3. Hone in on customers’ needs

Perhaps the most critical step in this 5-step journey, focusing on customers’ needs is what will ultimately make or break your presence in a new vertical. There’s no cutting corners here: your sales reps need to be armed with every bit of relevant information they can get their hands on. To effectively sell into a particular vertical segment, your salespeople need to present the right message that fully addresses the customers’ pain points, not just learn new terminology. A great deal of that targeted message for a new vertical should be rooted in the research from steps 1 and 2. Your sales force should already have an outline (at the very least) of what content resonates with your prospects, making it all the more easier to polish it into a consistent and tailored message framework they can modify per customers’ needs and demands.

4. Go back to basics

Once the time comes for your salespeople to reach out to your prospects and start selling your solution, make sure they start from scratch. They should listen more than they talk, ask relevant questions, and generally learn and fill the missing pieces about prospects first hand. After all, you’re trying to penetrate a market with an already established presence and even culture.

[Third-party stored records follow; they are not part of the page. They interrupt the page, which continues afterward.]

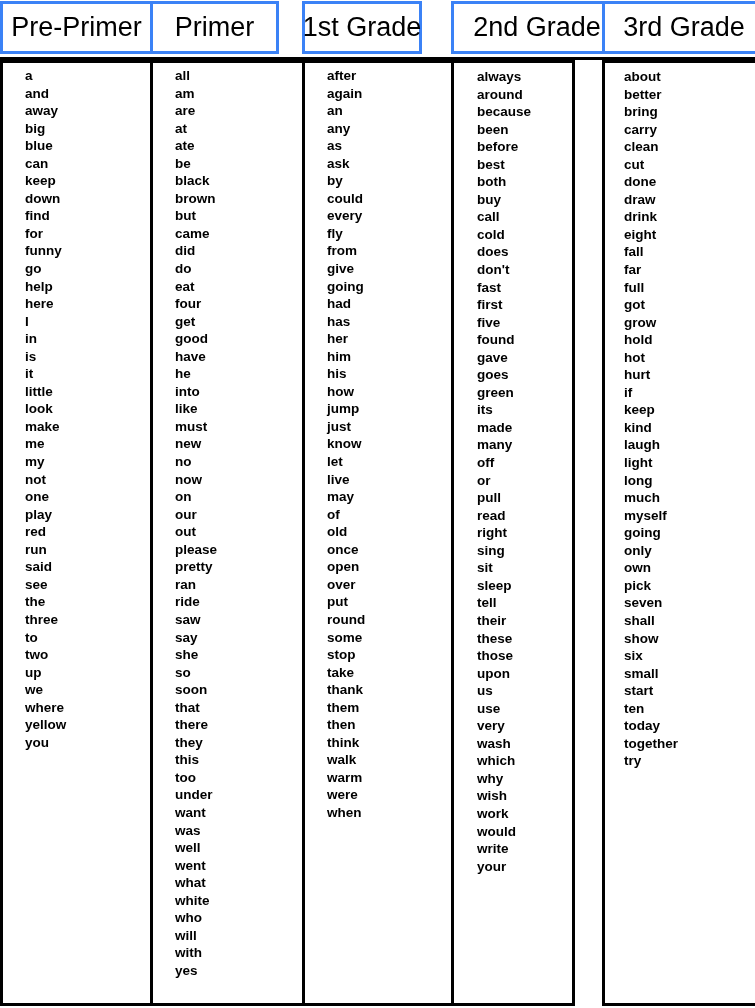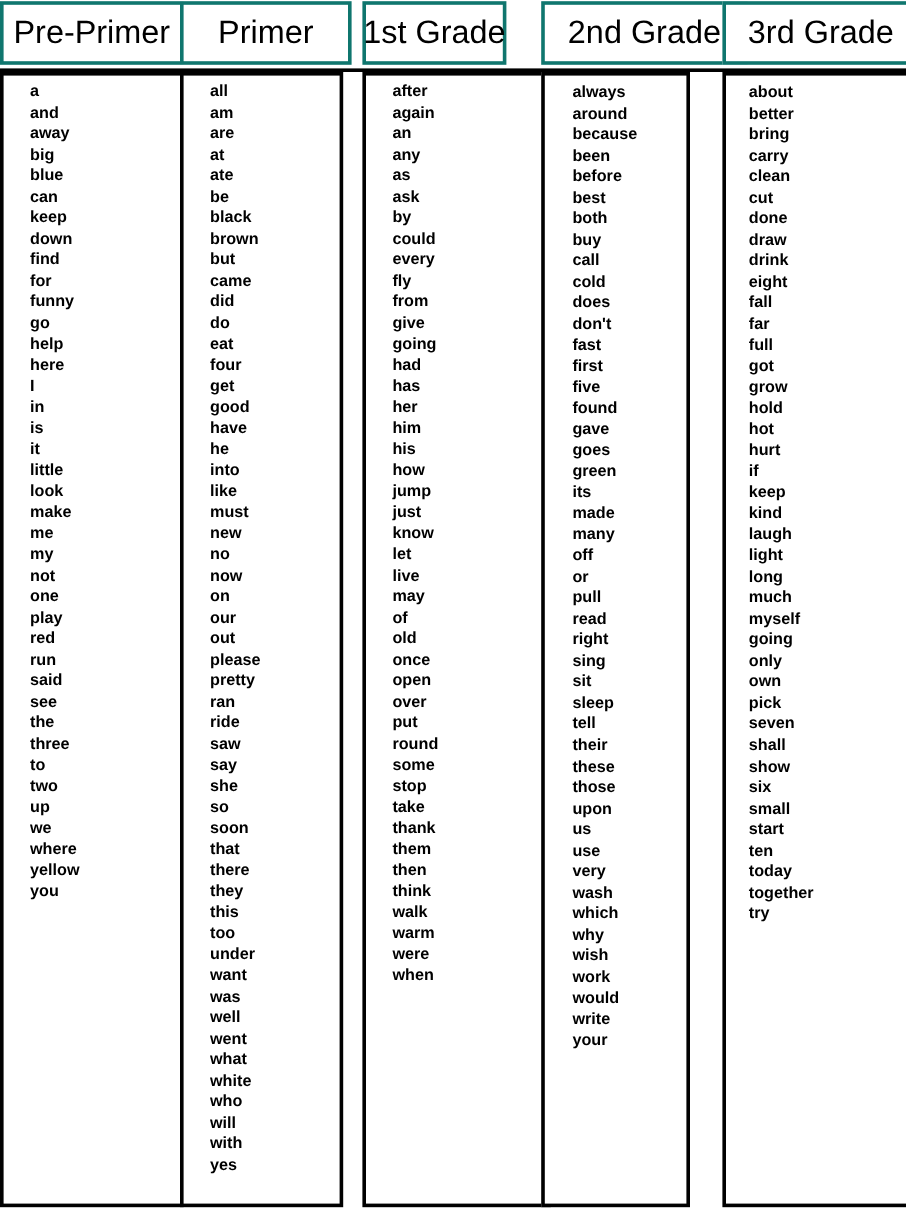"Pre-Primer" .hcell { border: 3px solid #0f766e -> 3px solid #3b82f6 }
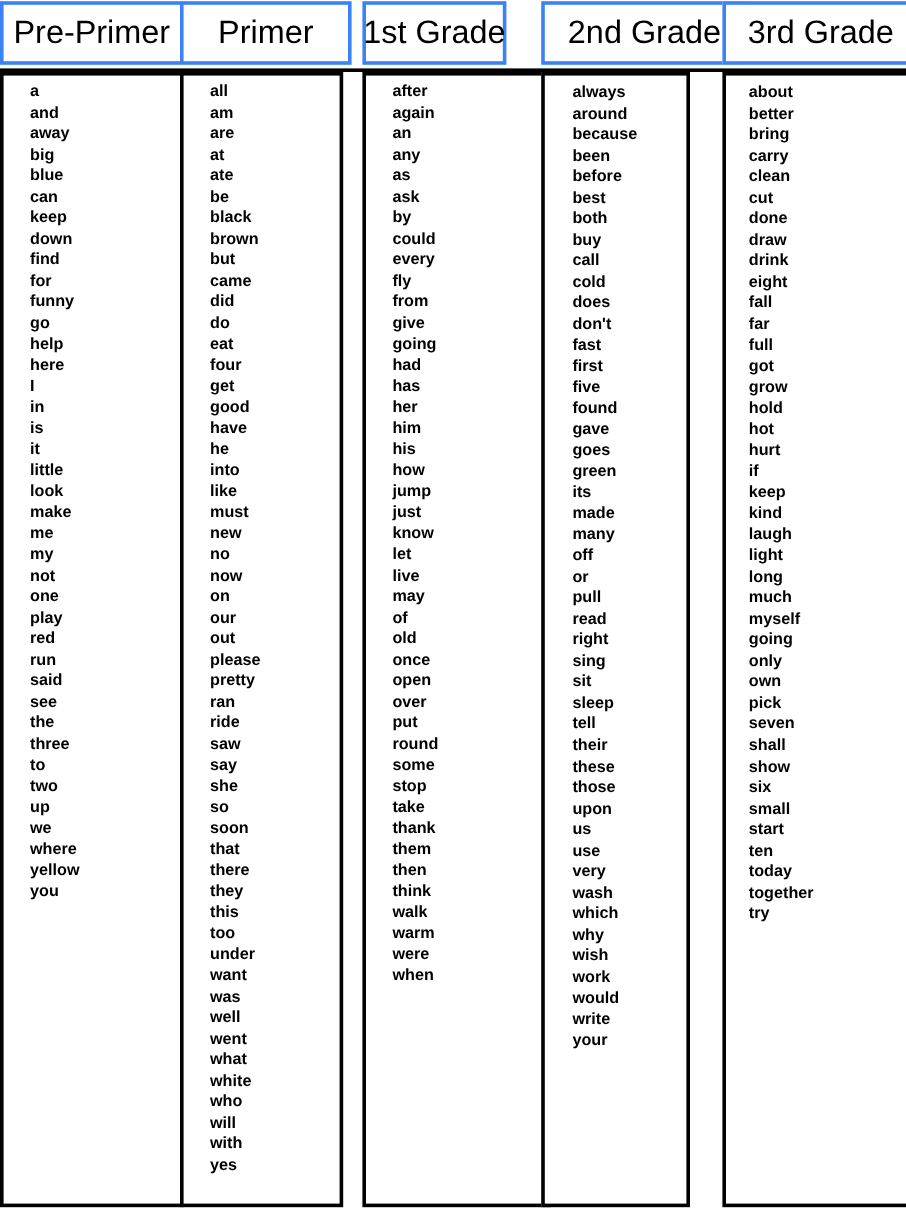"Primer" div.hcell { width: 143px -> 129px }
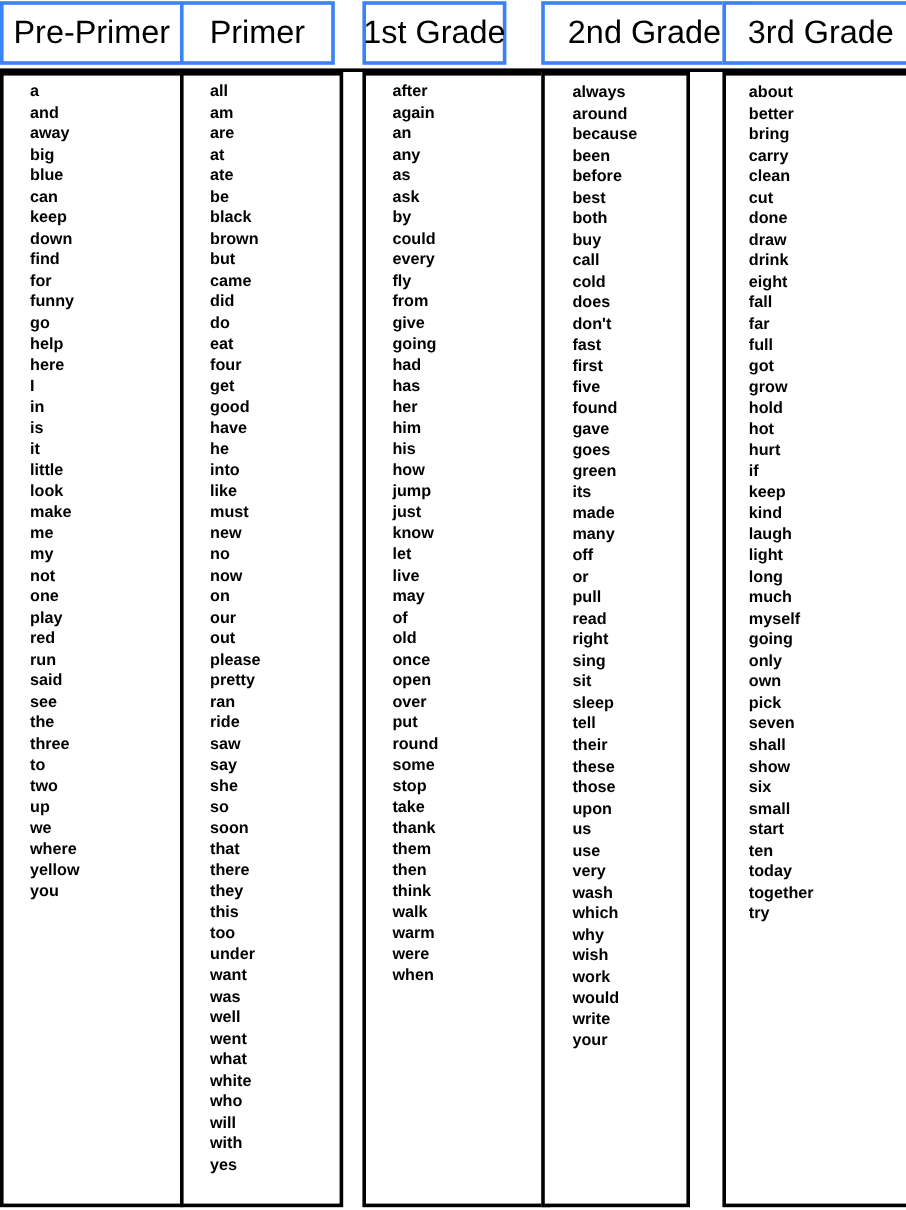"all" div.bcell { width: 136px -> 155px }
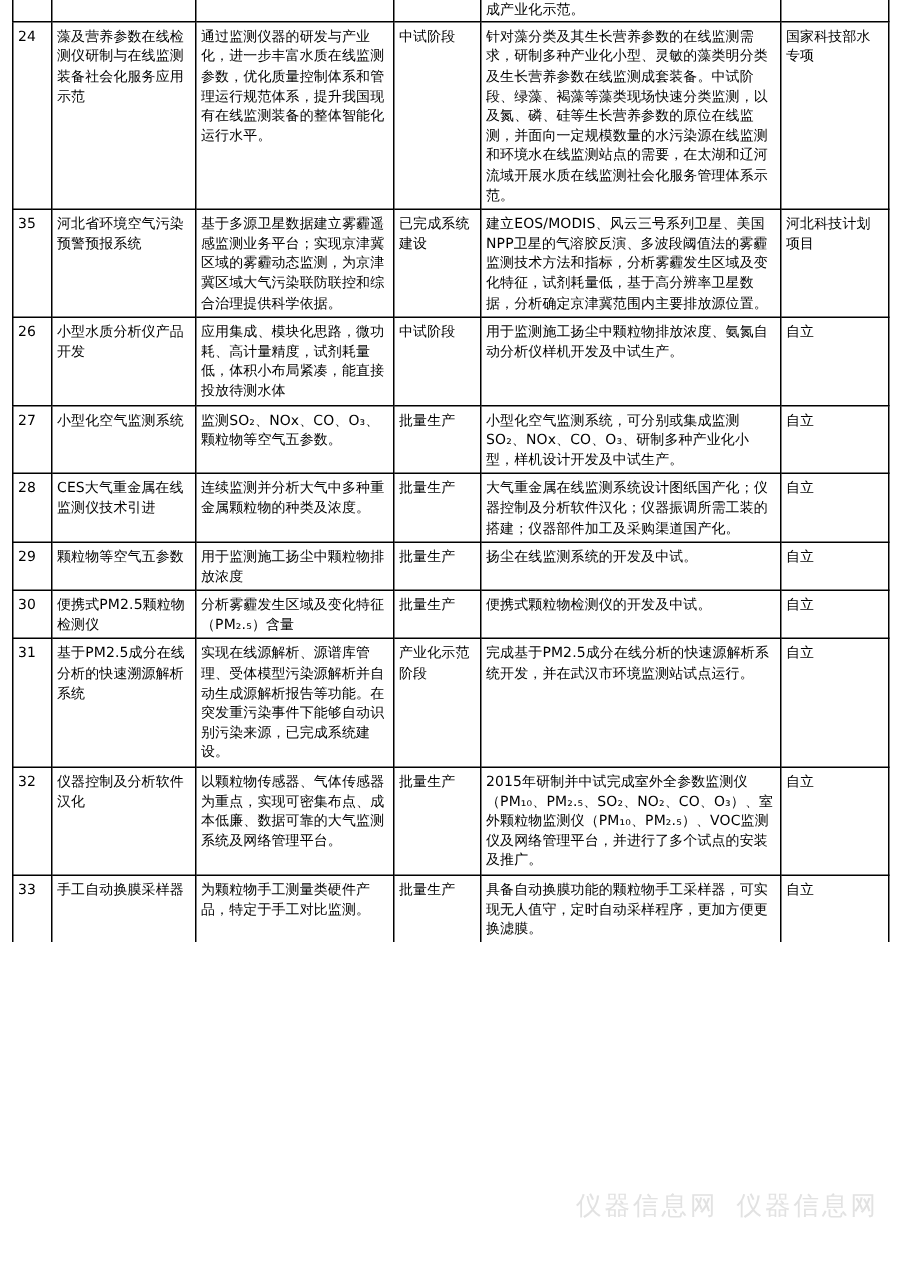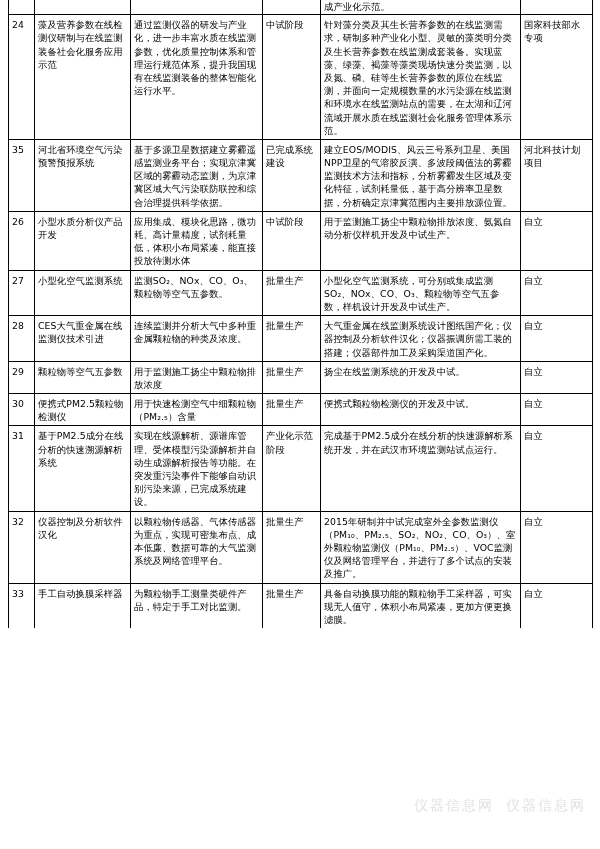"针对藻分类及其生长营养参数的在线监测需求，研制多种产业化小型、灵敏的藻类明分类及" td { text: 实现蓝藻 -> 中试阶段 }
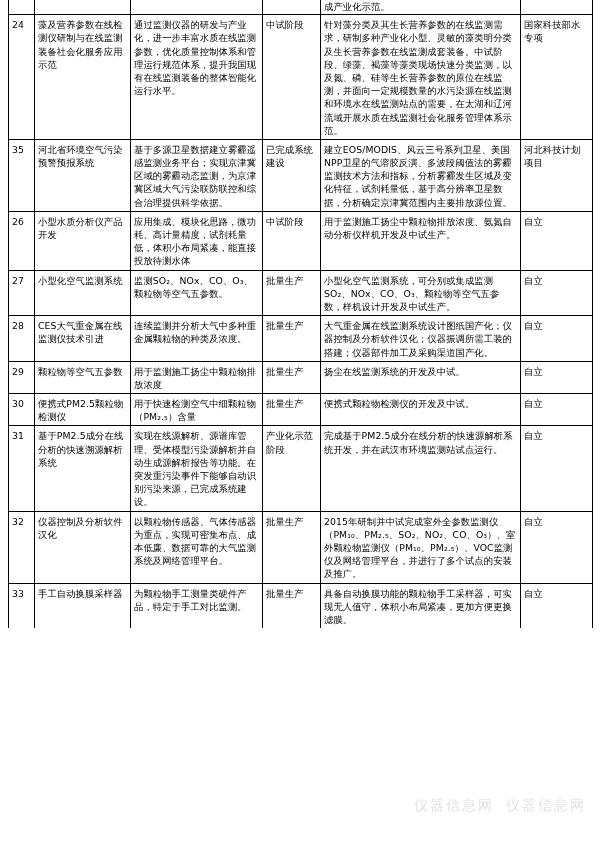"小型化空气监测系统，可分别或集成监测SO₂、NOx、CO、O₃、颗粒物等空气五参" td { text: 颗粒物等空气五参数 -> 研制多种产业化小型 }
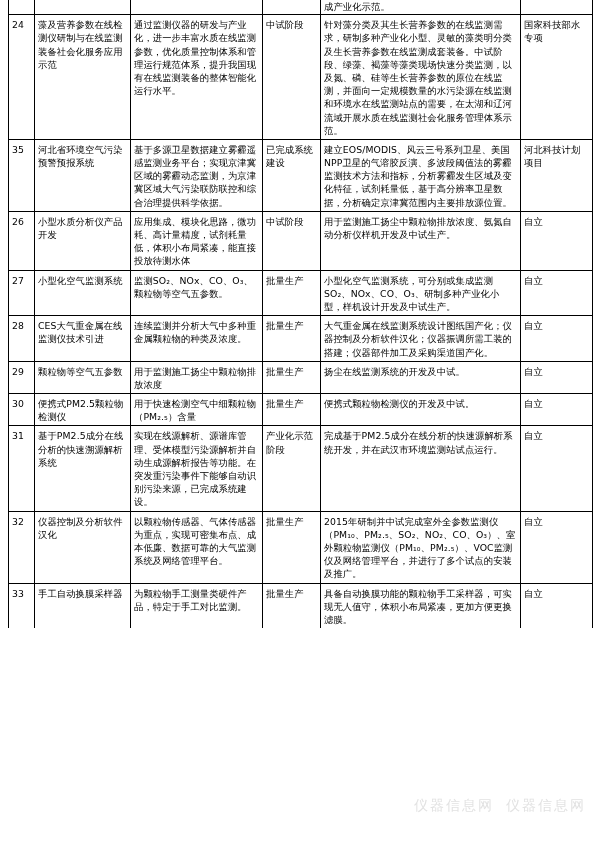"用于快速检测空气中细颗粒物（PM₂.₅）含量" td { text: 用于快速检测空气中细颗粒物 -> 分析雾霾发生区域及变化特征 }
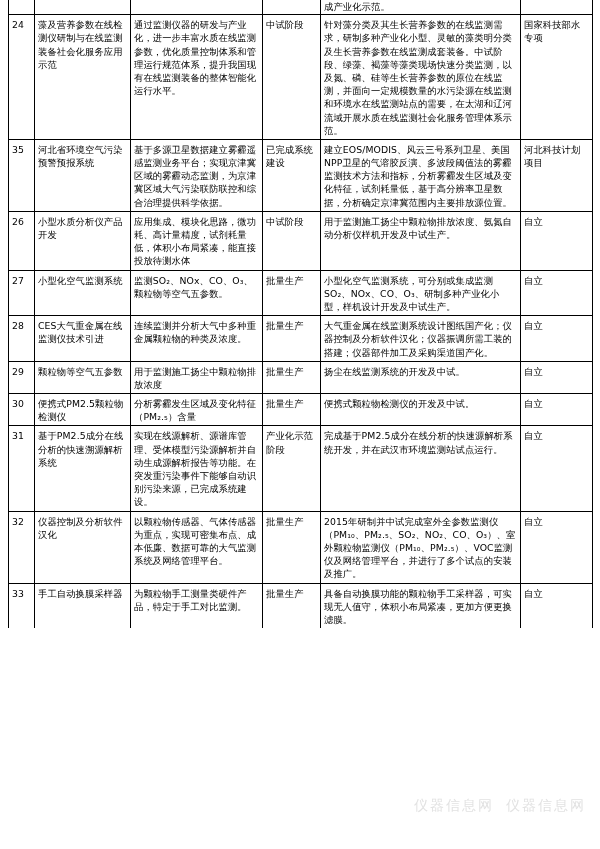"具备自动换膜功能的颗粒物手工采样器，可实现无人值守，体积小布局紧凑，更加方便更换" td { text: 体积小布局紧凑 -> 定时自动采样程序 }
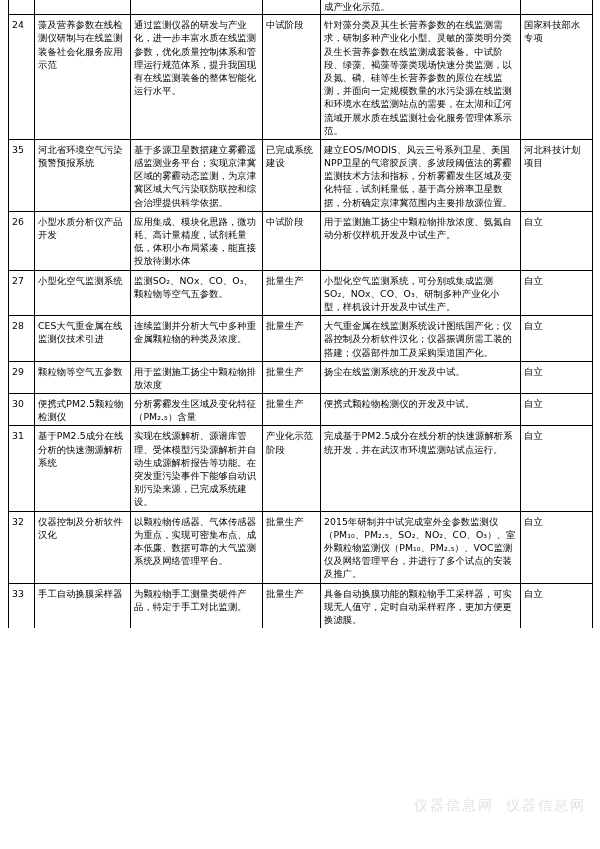"仪器信息网 仪器信息网" .watermark { font-size: 14px -> 17px }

There’s usually not much to fall back on in such cases as there’s no track record to rely on to yet, so sales reps need to be highly flexible and accommodating to buyers.

Desk CreativeImage credit: ASD Insider - ASD Market Week

Your sales team should also pay attention to their timing. Converting your prospects into customers significantly depends on reaching out at a proper time. Engage them too soon or too late and the deal may be as dead as dodo. The key is to slowly build a meaningful relationship, which is where using real-time triggers can alert your reps when a certain company adds or removes a specific solution like yours, as well as help you identify if the prospects are ready to buy. This will allow you to stay ahead of important events and react as quickly as possible with a message your prospects want to hear. Everything needs to be tailored to each stage of the buyer’s journey and good preparation and due diligence in the previous steps will allow you just that.

5. Measure and optimize your results

In the B2B world, a sale is not a one-and-done deal, especially in SaaS. It’s important to measure and optimize your results in order to make the best out of your newly found source of sales. A lot of time, effort, and resources get devoted in selling to a new vertical so you need to know if the process is working and how to improve it. Apart from the obvious increase in the bank account being a clue, you need to set some metrics and KPIs along the way to track. Be it early stage like the number of prospects generated or late-stage metric such as closed-won deals, make sure to set metrics that make sense to you specifically. Once you set them, you’ll get good indicators of your success and know how to scale it.


Selling in a new vertical is always a challenge, especially if your focus is solely on the “selling” part. That’s where most SMBs struggle. It’s about assuming an advisory role and providing a complete integrated solution that matches prospects’ needs. By following these 5 steps, your sales team will be able to sell to a new market and confidently face and solve any problem that may arise. The goal is to deliver a more personalized experience that relieves all the pain points and the right preparation is essential to the cause.